Received 9 August 2012; Accepted 6 December 2012

Academic Editor: Huaguang Zhang

Copyright © 2013 Xiao-Lei Xia et al. This is an open access article distributed under the Creative Commons Attribution License, which permits unrestricted use, distribution, and reproduction in any medium, provided the original work is properly cited.

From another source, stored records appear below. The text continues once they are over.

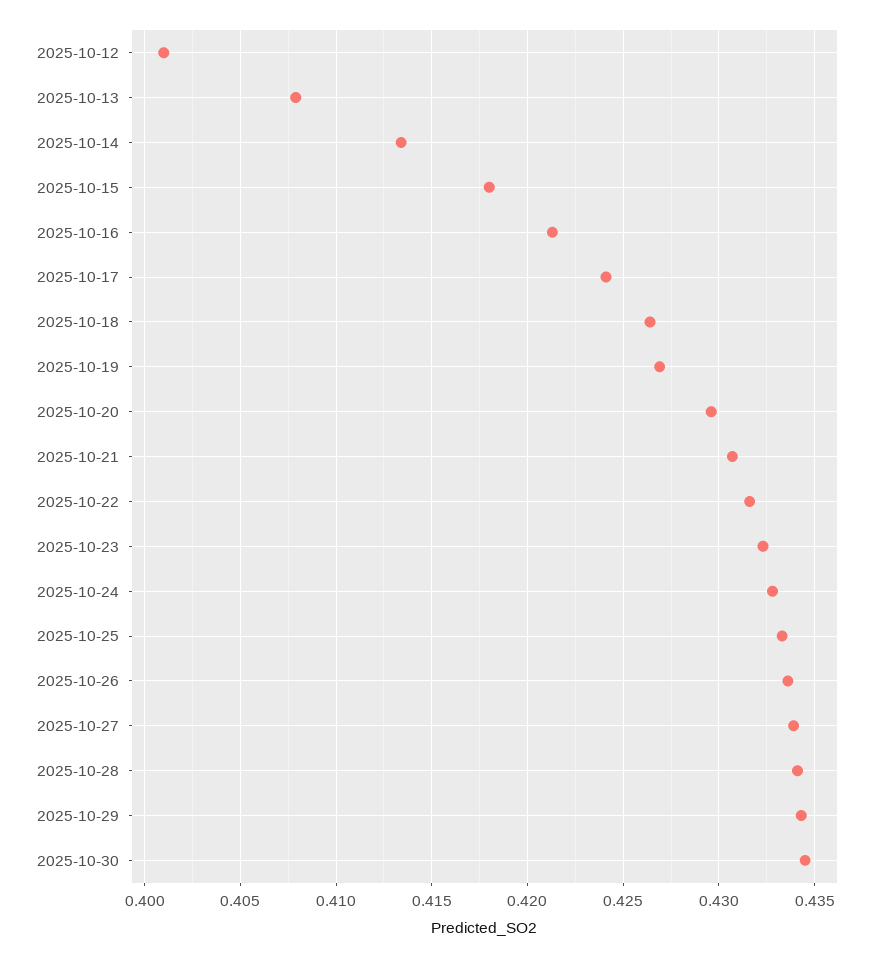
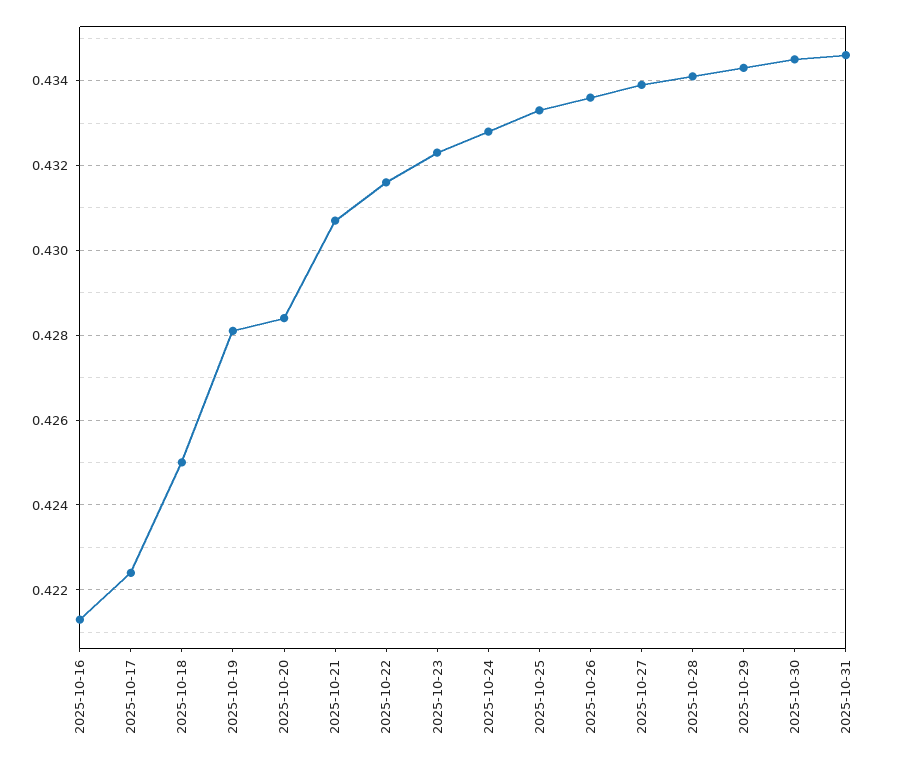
2025-10-12: 0.401 -> none
2025-10-13: 0.408 -> none
2025-10-14: 0.4135 -> none
2025-10-15: 0.418 -> none
2025-10-17: 0.424 -> 0.4225
2025-10-18: 0.4265 -> 0.425
2025-10-19: 0.427 -> 0.428
2025-10-20: 0.4295 -> 0.4285
2025-10-31: none -> 0.4345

The solution of a Least Squares Support Vector Machine (LS-SVM) suffers from the problem of nonsparseness. The Forward Least Squares Approximation (FLSA) is a greedy approximation algorithm with a least-squares loss function. This paper proposes a new Support Vector Machine for which the FLSA is the training algorithm—the Forward Least Squares Approximation SVM (FLSA-SVM). A major novelty of this new FLSA-SVM is that the number of support vectors is the regularization parameter for tuning the tradeoff between the generalization ability and the training cost. The FLSA-SVMs can also detect the linear dependencies in vectors of the input Gramian matrix. These attributes together contribute to its extreme sparseness. Experiments on benchmark datasets are presented which show that, compared to various SVM algorithms, the FLSA-SVM is extremely compact, while maintaining a competitive generalization ability.